Which of the lines below holds the string "none"? Copy every line that does.

━━━━━━

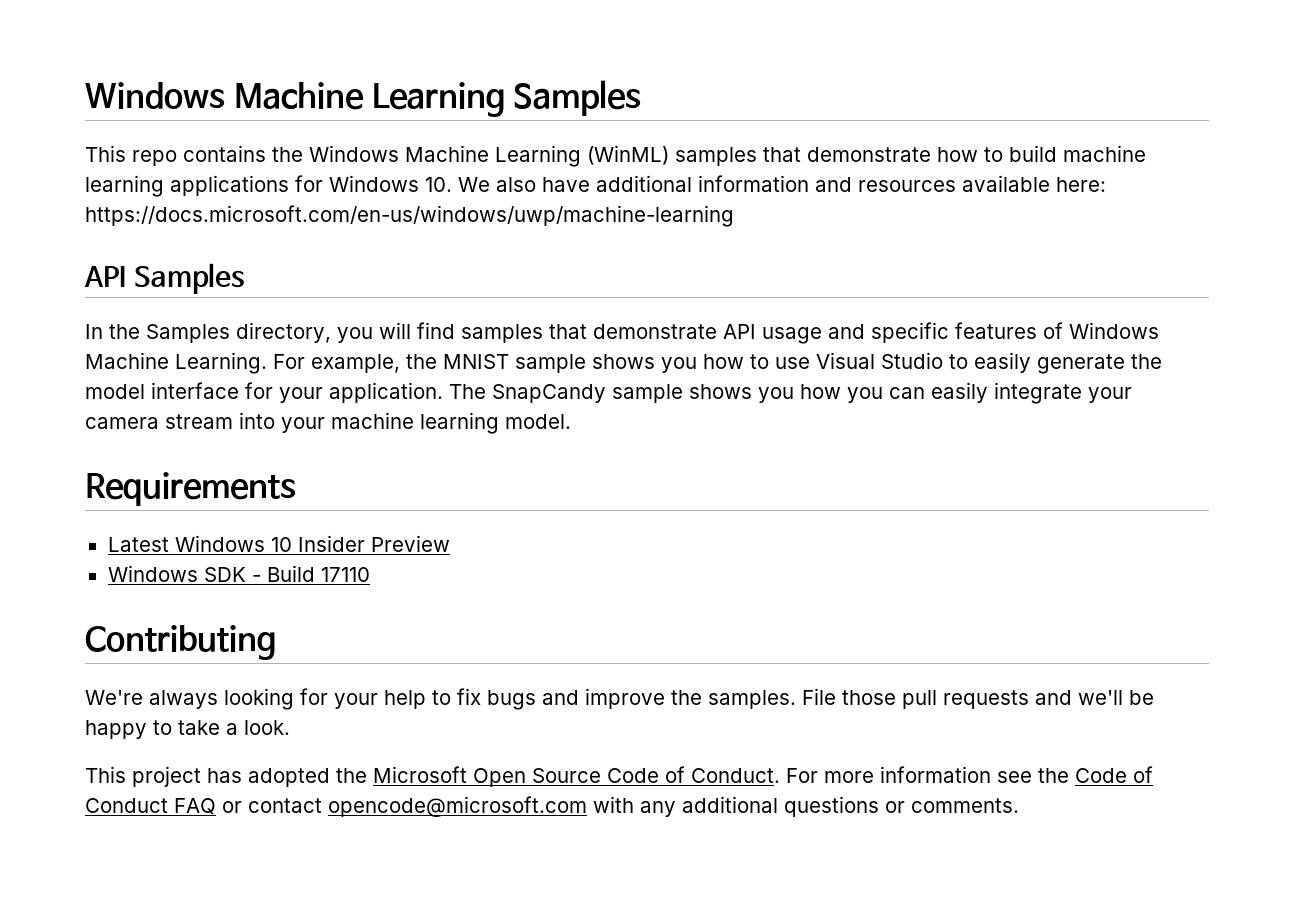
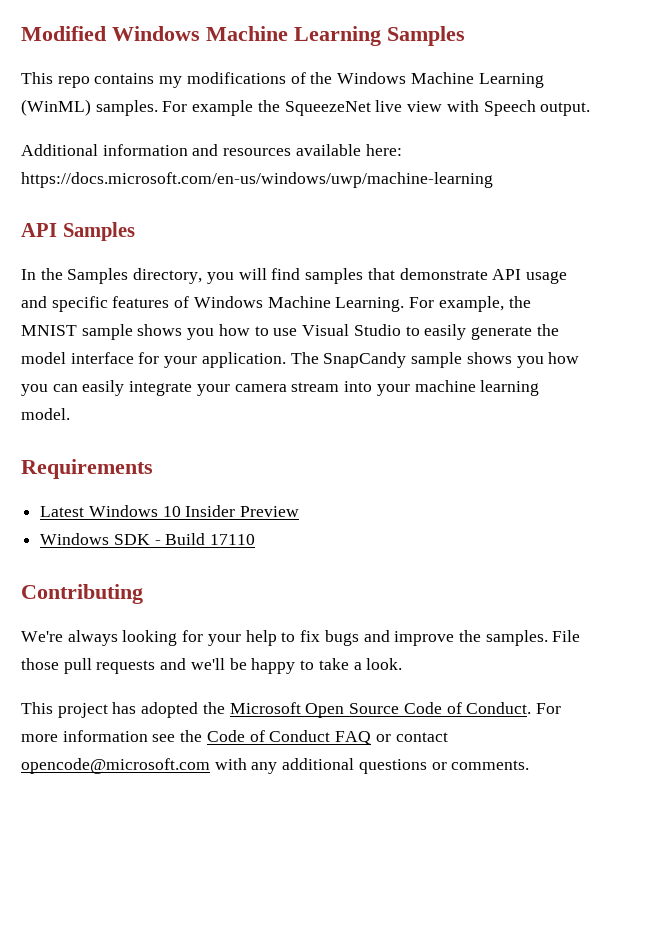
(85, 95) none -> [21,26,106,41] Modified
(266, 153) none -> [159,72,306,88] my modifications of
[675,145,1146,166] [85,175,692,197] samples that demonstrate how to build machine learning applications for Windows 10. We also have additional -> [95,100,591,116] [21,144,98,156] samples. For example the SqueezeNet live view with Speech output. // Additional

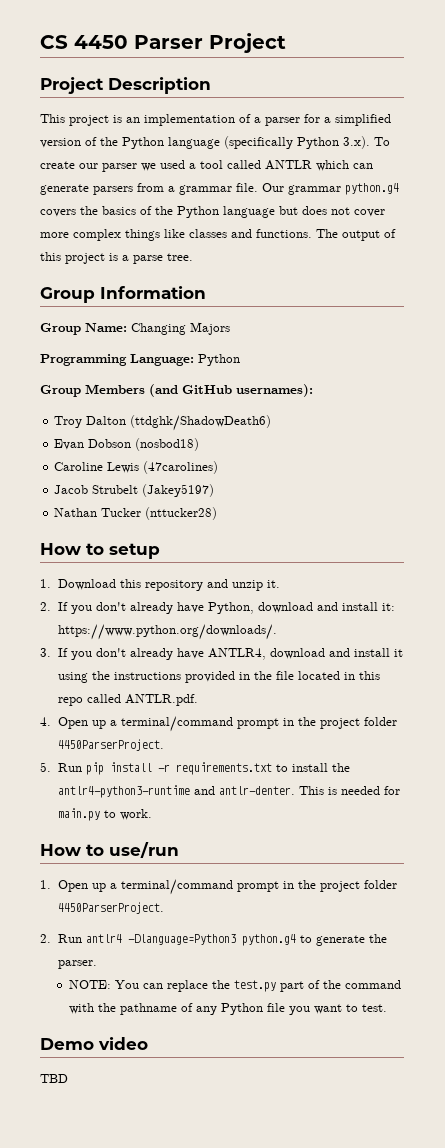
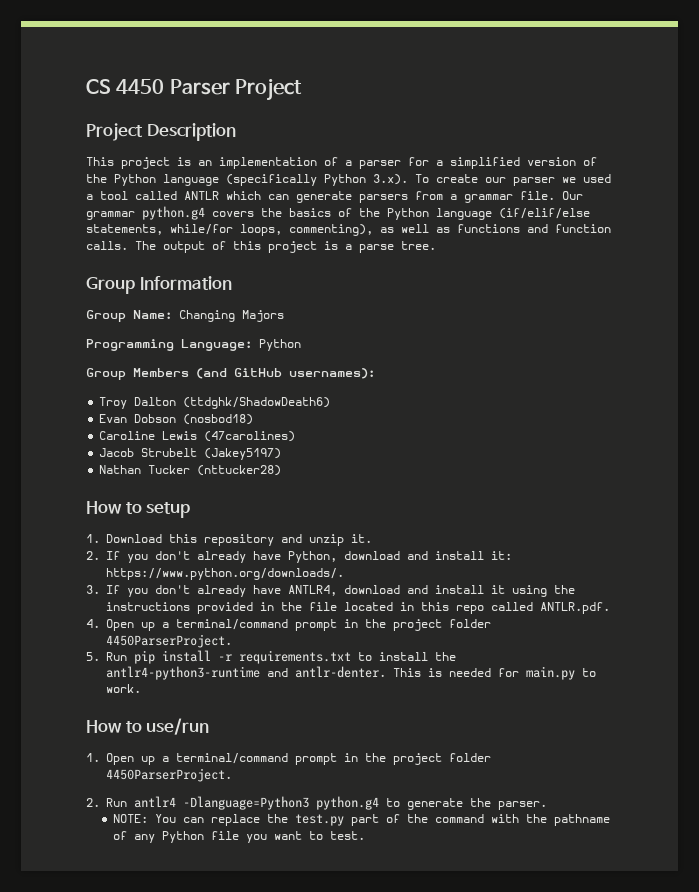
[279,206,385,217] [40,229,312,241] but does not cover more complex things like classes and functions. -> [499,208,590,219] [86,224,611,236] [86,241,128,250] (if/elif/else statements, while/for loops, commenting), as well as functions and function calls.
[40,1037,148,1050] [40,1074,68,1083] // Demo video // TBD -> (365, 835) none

━━━━━━

> [Answer section]
(85, 95) none -> [21,26,106,41] Modified
(266, 153) none -> [159,72,306,88] my modifications of
[40,1037,148,1050] [40,1074,68,1083] // Demo video // TBD -> (365, 835) none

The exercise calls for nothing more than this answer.